Kolumnen / Kurier Freizeit
Als mein Hund Barolo und ich am letzten Wochenende das Schweizerhaus besuchten, im Anschluss an einen Spaziergang durch den luftgekühlten Prater, traten wir in den gut gefüllten Garten des Bierlokals ein - und es war wie ein Schritt in die Vergangenheit. Der Barolo erschrak förmlich vor der Erinnerung an die Wonnen, die ihm hier widerfahren waren - ich bemerkte, dass er plötzlich zu zittern begann - und augenblicklich anfing, die Tische, an denen wir vorbeizogen (er mich, um genau zu sein), zu scannen: das ist doch das Lokal mit den Knochen, dachte mein Hund unter heftiger Speichelentwicklung, und ich hatte augenblicklich das Bild vor Augen, als mein Hund die glücklichsten zwanzig Minuten seines Lebens verbrachte. 

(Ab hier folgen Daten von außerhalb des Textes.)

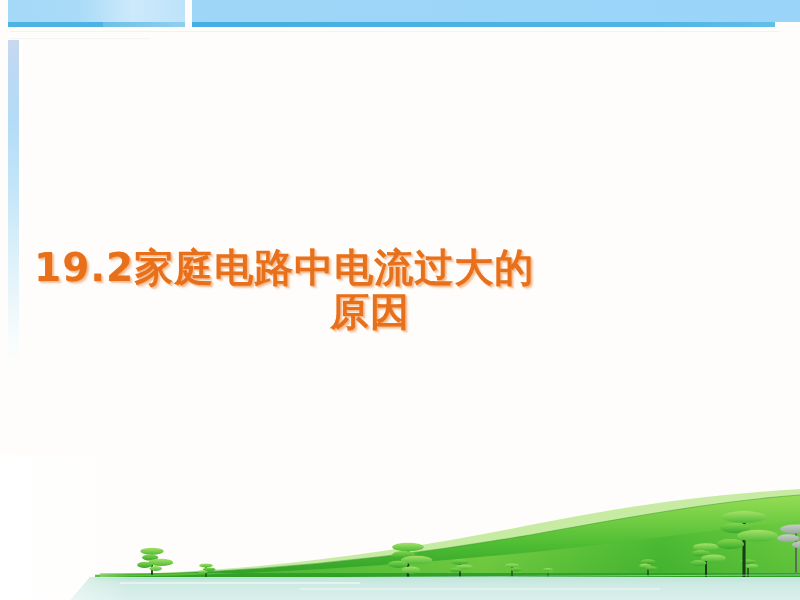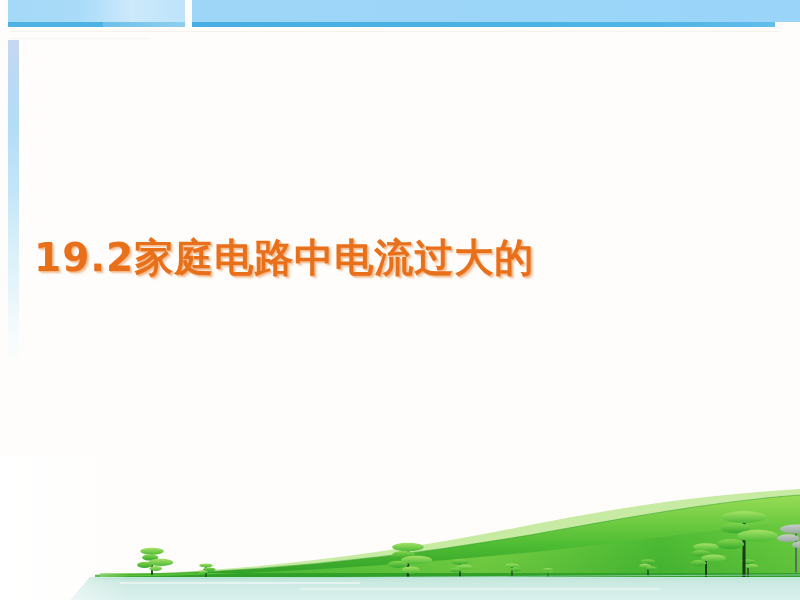--- a/index.html
+++ b/index.html
@@ -102,21 +102,21 @@
     top: 40px;
     width: 3px;
     height: 300px;
     background: linear-gradient(180deg, rgba(255,255,255,0.9), rgba(254,253,251,1));
   }
 
   
   .title-block {
     position: absolute;
     left: 30px;
-    top: 236px;
+    top: 246px;
     width: 740px;
     text-align: center;
   }
   .title-line {
     font-family: "DejaVu Sans", sans-serif;
     font-weight: bold;
     font-size: 39px;
     line-height: 44px;
     letter-spacing: 1px;
     color: #e8701a;
@@ -160,20 +160,21 @@
     <div class="topband-rule right"></div>
   </div>
   <div class="frame-line-h"></div>
   <div class="frame-line-h2"></div>
 
   <div class="left-strip"></div>
   <div class="left-strip-edge"></div>
 
   <div class="title-block">
     <div class="title-line first">19.2家庭电路中电流过大的</div>
+    <div class="title-line second">原因</div>
   </div>
 
   <div class="landscape">
     <svg width="800" height="145" viewBox="0 0 800 145" xmlns="http://www.w3.org/2000/svg">
       <defs>
         <linearGradient id="hillGrad" x1="0" y1="0" x2="1" y2="0">
           <stop offset="0%" stop-color="#6fce3c"></stop>
           <stop offset="25%" stop-color="#55c23a"></stop>
           <stop offset="55%" stop-color="#7ed246"></stop>
           <stop offset="80%" stop-color="#49b733"></stop>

Er lag damals im Schweizerhaus unter dem Tisch im Kies, nagte am Knochen einer Schweinsstelze, während die rechte Pfote bereits die nächste Stelze bewachte. Reines Glück im Augenblick, die Verheißung kommenden Glücks im Griff: daran musste ich denken, als wir uns durch das Gewimmel schoben. Mein Hund Barolo aber zitterte, weil er Angst hatte, dass er heute nicht so glücklich werden würde wie seinerzeit.
Nur kurz: das Bier im Schweizerhaus ist so gut, weil es so wenig Kohlensäure enthält. Und die Stelze, die anbetungswürdige Schweinsstelze, wird am Tisch aufgeschnitten und vom Knochen befreit, was wiederum die Ängste meines Hundes vertrieb, weil es nun nur noch einen Augenblick dauerte, bis das Glück vom Himmel fiel - ich meine, vom Tisch. Er war so glücklich über den ersten Knochen, dass er ganz vergaß, vom zweiten zu träumen.